[DATA EXCERPTS — start]

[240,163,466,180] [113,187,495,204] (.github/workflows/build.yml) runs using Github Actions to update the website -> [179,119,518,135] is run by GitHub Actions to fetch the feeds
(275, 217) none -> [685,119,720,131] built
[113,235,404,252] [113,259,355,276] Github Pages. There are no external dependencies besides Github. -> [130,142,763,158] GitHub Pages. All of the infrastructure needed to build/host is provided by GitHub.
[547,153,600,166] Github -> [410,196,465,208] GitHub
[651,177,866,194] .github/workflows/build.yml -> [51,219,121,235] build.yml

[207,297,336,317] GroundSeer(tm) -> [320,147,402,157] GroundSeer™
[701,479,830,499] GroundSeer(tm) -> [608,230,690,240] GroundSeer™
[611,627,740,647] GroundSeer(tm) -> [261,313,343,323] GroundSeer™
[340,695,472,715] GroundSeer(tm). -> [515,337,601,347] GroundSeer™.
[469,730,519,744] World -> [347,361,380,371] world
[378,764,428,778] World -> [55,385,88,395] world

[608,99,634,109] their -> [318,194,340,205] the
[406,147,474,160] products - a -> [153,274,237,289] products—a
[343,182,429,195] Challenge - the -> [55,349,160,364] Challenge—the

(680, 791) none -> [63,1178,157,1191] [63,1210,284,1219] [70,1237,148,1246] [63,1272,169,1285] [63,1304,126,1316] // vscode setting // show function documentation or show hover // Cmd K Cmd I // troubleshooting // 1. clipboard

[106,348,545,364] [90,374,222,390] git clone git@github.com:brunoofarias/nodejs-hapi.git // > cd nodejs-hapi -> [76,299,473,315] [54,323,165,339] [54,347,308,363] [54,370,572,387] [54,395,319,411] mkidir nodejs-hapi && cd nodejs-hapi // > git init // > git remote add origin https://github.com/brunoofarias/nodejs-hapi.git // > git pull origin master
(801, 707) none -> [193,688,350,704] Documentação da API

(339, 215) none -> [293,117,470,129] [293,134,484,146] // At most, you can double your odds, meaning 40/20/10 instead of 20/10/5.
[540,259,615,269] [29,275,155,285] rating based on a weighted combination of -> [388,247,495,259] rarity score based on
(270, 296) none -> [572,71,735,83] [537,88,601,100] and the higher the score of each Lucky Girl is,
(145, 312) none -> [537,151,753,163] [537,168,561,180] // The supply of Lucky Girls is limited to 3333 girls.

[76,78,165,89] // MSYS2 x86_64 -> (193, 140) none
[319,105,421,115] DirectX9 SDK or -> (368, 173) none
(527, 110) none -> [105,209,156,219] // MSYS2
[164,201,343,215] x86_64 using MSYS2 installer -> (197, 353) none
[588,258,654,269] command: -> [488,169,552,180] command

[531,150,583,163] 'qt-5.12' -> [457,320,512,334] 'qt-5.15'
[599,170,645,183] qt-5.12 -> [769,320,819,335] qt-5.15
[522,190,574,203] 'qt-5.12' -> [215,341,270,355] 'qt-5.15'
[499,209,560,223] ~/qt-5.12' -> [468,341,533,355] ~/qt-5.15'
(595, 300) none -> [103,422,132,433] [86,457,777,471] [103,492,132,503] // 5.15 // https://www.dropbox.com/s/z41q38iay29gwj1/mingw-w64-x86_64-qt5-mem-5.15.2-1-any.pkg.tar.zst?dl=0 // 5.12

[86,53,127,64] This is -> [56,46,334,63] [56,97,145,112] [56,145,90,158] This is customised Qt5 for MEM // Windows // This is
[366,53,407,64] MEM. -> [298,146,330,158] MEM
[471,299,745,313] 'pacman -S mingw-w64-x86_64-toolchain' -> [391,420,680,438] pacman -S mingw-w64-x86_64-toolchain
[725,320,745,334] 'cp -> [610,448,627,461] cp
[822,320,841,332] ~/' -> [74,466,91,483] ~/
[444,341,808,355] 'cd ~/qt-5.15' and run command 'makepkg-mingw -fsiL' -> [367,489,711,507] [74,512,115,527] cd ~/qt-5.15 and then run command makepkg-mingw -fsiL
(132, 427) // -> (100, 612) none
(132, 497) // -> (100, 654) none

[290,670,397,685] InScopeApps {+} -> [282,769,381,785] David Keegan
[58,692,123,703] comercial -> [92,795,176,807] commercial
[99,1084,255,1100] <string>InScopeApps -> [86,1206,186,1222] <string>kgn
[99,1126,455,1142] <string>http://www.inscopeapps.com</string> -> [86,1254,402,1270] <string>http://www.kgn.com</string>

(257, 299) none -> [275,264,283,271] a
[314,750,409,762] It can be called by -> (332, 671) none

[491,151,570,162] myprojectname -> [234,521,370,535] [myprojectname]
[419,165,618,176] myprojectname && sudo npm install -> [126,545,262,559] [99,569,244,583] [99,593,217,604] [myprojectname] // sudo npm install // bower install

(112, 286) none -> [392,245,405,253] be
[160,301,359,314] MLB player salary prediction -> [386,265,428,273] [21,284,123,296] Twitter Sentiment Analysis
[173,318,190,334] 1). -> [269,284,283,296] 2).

[DATA EXCERPTS — finish]

WORK TO BE COMPLETED: Read the listing. Copy each line that has the word "build" in it.

ANSWER BELOW:
[240,163,466,180] [113,187,495,204] (.github/workflows/build.yml) runs using Github Actions to update the website -> [179,119,518,135] is run by GitHub Actions to fetch the feeds
[113,235,404,252] [113,259,355,276] Github Pages. There are no external dependencies besides Github. -> [130,142,763,158] GitHub Pages. All of the infrastructure needed to build/host is provided by GitHub.
[651,177,866,194] .github/workflows/build.yml -> [51,219,121,235] build.yml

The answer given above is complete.